Of Brown’s two other loves Maria Spartali, a talented painter in her own right, belonged among the rich and influential Greek colony in London and was something of a femme fatale. Somehow, Angela Thirlwell does not convince me that her relationship with Brown was much more than the kind of cerebral infatuation which a lonely, struggling artist or writer often feels towards a woman who is gifted, intelligent and sympathetic – not to mention physically attractive. As for the fourth of the quartet, Mathilde Blind, it is hard to take his entanglement with her quite as seriously as this book does, though Brown’s two daughters undeniably did so – especially when she took to staying long periods in their father’s house. He was by then an elderly man, with an ailing wife.
Mathilde was an “emancipated” German woman, a poet and passionate feminist in the late-Victorian style, though her humourlessness and self-importance are trying and she was also, in her way, something of a “user”. Brown was much older than she, but in any case she believed that marriage clipped a woman’s wings – as, in the climate of the times, it very often did. And Mathilde herself cannot have been many late-Victorian men’s ideal of femininity. DG Rossetti, for instance, wrote a limerick poking fun at her intense style of poetry-reading:
Do you know that sweet Willi, Miss Blind?

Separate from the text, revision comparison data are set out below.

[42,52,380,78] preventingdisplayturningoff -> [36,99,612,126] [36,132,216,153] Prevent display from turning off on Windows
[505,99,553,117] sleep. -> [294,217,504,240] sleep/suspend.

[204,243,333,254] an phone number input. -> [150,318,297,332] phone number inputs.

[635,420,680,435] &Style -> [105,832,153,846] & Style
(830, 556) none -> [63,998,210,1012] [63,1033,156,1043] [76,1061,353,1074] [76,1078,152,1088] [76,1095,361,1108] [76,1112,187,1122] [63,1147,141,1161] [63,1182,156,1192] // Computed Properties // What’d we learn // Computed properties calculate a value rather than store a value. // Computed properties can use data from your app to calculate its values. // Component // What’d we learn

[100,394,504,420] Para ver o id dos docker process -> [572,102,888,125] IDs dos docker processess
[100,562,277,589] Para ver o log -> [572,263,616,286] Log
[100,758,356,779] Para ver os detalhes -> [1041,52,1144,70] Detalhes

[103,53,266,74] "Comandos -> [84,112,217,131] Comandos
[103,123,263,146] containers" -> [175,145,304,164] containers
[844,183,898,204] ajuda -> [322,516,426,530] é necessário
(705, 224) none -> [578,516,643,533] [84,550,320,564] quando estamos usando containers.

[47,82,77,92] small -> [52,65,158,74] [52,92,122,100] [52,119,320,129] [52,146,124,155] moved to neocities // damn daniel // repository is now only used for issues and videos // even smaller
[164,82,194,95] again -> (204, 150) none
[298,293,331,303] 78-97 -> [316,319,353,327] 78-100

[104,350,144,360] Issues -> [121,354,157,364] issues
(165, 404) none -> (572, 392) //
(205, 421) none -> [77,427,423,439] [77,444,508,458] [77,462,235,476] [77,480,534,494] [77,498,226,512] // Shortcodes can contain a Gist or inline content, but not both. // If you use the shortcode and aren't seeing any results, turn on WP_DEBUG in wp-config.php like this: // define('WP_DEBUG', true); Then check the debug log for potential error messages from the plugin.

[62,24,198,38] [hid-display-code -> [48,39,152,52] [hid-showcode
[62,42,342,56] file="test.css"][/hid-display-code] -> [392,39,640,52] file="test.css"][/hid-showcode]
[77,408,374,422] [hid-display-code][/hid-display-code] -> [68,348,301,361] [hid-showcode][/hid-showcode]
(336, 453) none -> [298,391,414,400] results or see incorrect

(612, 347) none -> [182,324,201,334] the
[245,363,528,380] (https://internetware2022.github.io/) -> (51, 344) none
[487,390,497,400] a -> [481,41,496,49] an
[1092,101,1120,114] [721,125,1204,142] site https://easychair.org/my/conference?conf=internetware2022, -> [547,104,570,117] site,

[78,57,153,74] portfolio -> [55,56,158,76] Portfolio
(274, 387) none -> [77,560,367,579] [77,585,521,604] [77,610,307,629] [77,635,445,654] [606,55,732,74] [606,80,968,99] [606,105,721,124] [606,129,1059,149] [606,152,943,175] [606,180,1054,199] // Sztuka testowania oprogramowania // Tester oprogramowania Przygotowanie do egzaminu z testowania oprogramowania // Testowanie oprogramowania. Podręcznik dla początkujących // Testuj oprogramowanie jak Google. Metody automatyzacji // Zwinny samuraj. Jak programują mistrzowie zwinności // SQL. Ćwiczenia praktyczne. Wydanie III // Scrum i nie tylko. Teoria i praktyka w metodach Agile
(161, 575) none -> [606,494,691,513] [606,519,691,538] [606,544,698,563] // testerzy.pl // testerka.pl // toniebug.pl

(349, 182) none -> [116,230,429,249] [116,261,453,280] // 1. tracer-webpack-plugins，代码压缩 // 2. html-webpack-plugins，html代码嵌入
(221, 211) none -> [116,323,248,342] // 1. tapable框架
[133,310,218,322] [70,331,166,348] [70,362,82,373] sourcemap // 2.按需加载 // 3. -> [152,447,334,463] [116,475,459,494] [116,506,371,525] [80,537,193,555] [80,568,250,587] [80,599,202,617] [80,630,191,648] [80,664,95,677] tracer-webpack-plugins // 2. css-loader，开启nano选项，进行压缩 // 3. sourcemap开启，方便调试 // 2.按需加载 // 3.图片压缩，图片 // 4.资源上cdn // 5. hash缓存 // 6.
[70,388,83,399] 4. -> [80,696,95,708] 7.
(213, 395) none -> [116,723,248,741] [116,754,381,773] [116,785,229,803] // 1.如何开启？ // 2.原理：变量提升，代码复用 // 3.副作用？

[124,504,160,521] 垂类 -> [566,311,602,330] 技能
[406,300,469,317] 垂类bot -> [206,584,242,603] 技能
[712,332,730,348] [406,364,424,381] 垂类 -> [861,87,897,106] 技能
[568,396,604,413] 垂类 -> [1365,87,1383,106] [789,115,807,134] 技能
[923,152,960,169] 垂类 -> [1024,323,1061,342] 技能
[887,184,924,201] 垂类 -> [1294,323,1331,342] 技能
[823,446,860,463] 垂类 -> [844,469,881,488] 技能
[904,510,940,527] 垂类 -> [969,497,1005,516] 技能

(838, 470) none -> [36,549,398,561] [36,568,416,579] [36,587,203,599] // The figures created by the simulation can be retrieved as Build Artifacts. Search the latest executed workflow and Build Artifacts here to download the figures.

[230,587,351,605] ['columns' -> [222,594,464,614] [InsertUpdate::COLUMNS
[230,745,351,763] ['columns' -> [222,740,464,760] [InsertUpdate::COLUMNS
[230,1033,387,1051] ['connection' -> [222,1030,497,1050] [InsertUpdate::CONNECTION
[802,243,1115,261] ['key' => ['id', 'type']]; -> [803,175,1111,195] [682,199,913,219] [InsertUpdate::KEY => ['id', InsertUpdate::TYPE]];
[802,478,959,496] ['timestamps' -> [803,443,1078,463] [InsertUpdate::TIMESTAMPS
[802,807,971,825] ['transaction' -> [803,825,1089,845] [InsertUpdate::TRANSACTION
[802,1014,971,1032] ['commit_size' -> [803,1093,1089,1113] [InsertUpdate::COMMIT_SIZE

I wouldn’t choose her if I sinned.
Such a storm of Sah-sah!
Of Ho-ho! and Hurrah!
Would be apt to endanger one’s wind.
The liaison, if it ever was really that, inevitably petered out, though Brown’s daughter Lucy still feared that her father, twice a widower, might marry “the handsome Jewess”. It didn’t happen, but Mathilde at least gained a solid literary reputation in England before she virtually retired to Tunbridge Wells, dying of cancer in 1896. By then, Ford Madox Brown was already three years dead.
Angela Thirlwell has done much useful research, and we feel we now know Brown better than before. But her tone is at times too solemn, even when the material calls out for a Beerbohm cartoon, or perhaps Henry James in his cattier mood. Brown, though a good and generous man, was almost comically touchy – Burne-Jones, in old age, called him “that irascible, quarrelsome old Brown”. Both as a man and an artist he is still half in shadow, so perhaps a level-headed, sensitive biography is overdue?